Schlieren

20 Augenblicke reichen für Autobiografie des Westschweizers Eugène

Der Westschweizer Autor mit rumänischen Wurzeln, Eugène, spielte den Besuchern die Geschichten aus seinem Buch vor.

Der Westschweizer Autor mit rumänischen Wurzeln, Eugène, spielte den Besuchern die Geschichten aus seinem Buch vor.

Der Westschweizer Autor Eugène hat eine spezielle Art gewählt, sein Leben niederzuschreiben. Gleiches gilt für die Präsentation seines Buches.

Die Vergangenheit. Festgehalten in Geschichtsbüchern und Dokumentarfilmen. So starr und unbeweglich ist zumindest die persönliche Lebensgeschichte selten. Neue Erfahrungen und Erlebnisse kommen dazu, alte gehen vergessen. Die individuell wichtigsten oder prägendsten Erinnerungen jedoch überdauern Jahre, wenn nicht Jahrzehnte. Auch der Schriftsteller Eugène unterliegt diesem menschlichen Gesetz. Schwierig wird es jedoch, sollen aus dem mit den Jahren angewachsenen Fundus an Erinnerungen die 20 prägendsten herausgepickt werden.
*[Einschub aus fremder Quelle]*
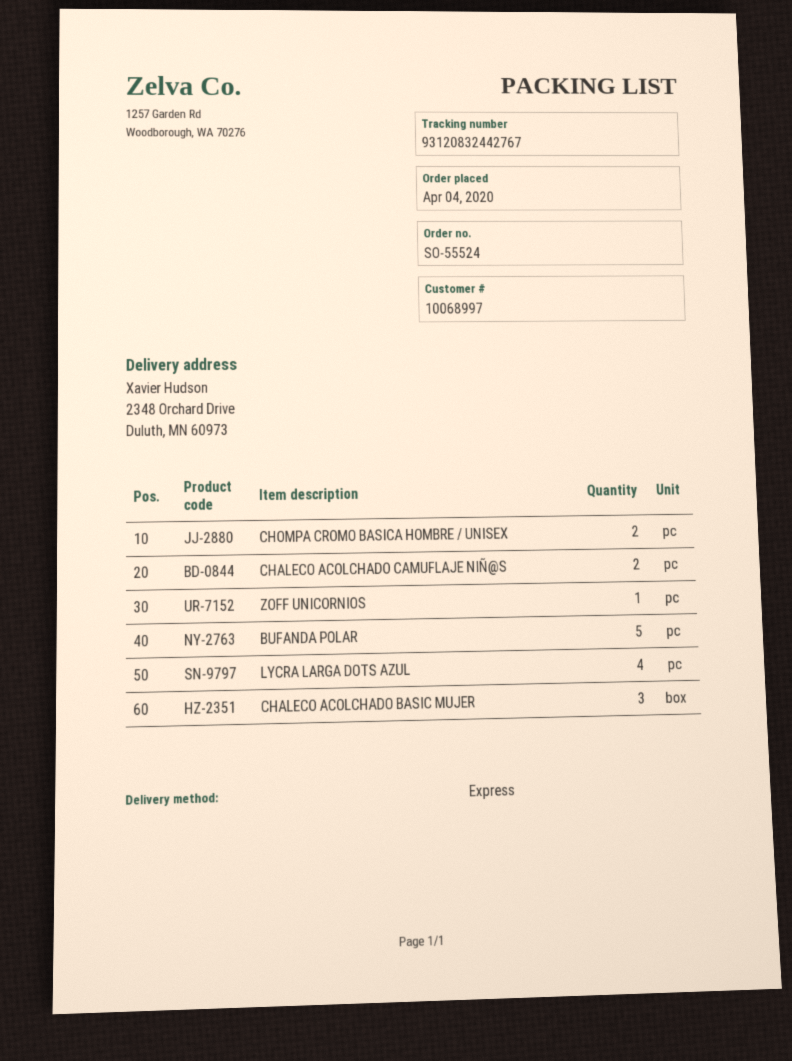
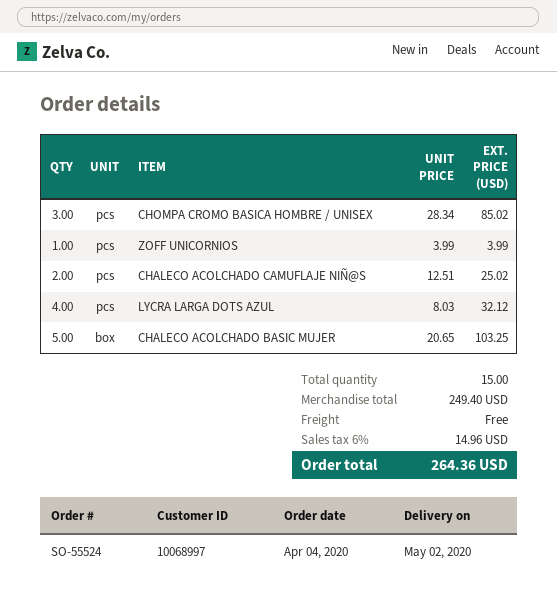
CHOMPA CROMO BASICA HOMBRE / UNISEX: 2 -> 3
BUFANDA POLAR: 5 -> none
CHALECO ACOLCHADO BASIC MUJER: 3 -> 5

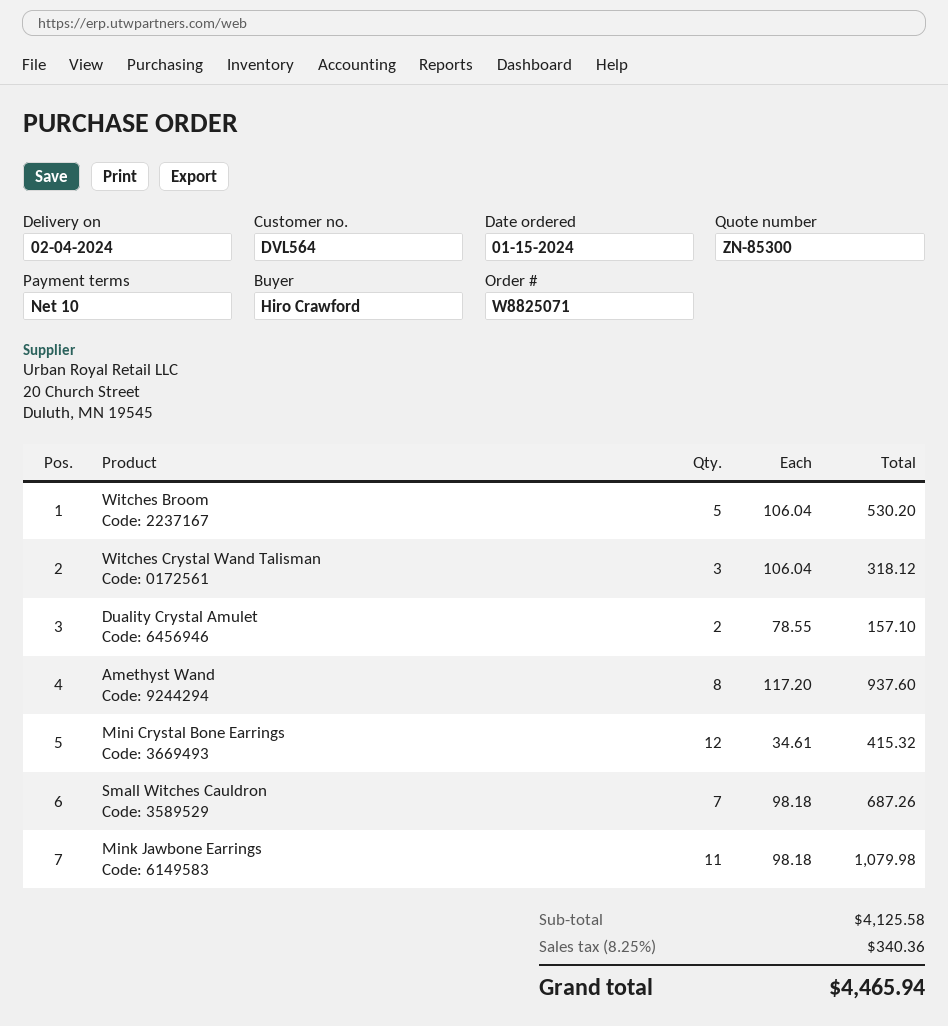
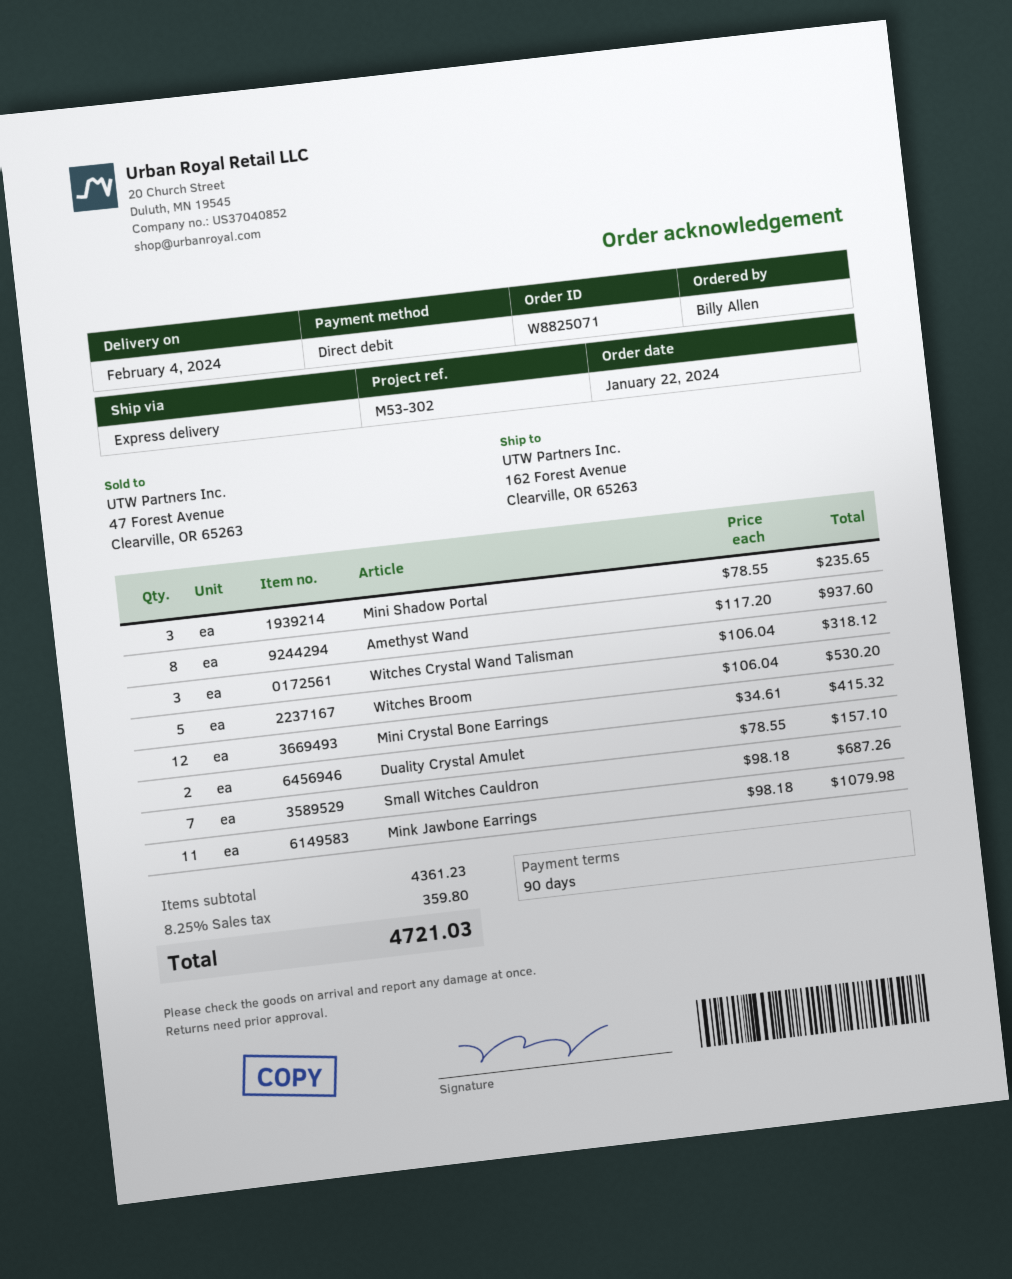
order date: 2024-01-15 -> 2024-01-22
payment terms: 10 days -> 90 days
ordered by: Hiro Crawford -> Billy Allen
Mini Shadow Portal: none -> 3 x 78.55 = 235.65
subtotal: 4125.58 -> 4361.23
tax: 8.25% = 340.36 -> 8.25% = 359.80
total: 4465.94 -> 4721.03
Für eine etwas andere Autobiografie hat sich Eugène dieser Herausforderung gestellt. «Um die Liste mit den 20 Punkten zu machen brauchte ich viel länger als dann die Erinnerungen aufzuschreiben», erklärte der Schriftsteller, Bühnenautor und Journalist.

Schauspielerische Lesung

Als sechsjähriger Knabe dem kommunistischen Regime von Ceausescu in Rumänien entronnen, immigrierte er zusammen mit seinem zwei Jahre älteren Bruder in die Westschweiz. Er folgte seinen Eltern, welche mit einem Touristenvisum in die Schweiz reisten und hier Asyl beantragten. Seine neue Heimat und die ländlichen Gepflogenheiten nehmen so ebenfalls einen grossen Teil seiner Erinnerungen ein. «Ein unfassbares Land oder die Zwanzig Dinge meiner Kindheit» übertitelte er denn auch seinen Rückblick auf 27 Jahre zwischen dem 5. und 32. Lebensjahr.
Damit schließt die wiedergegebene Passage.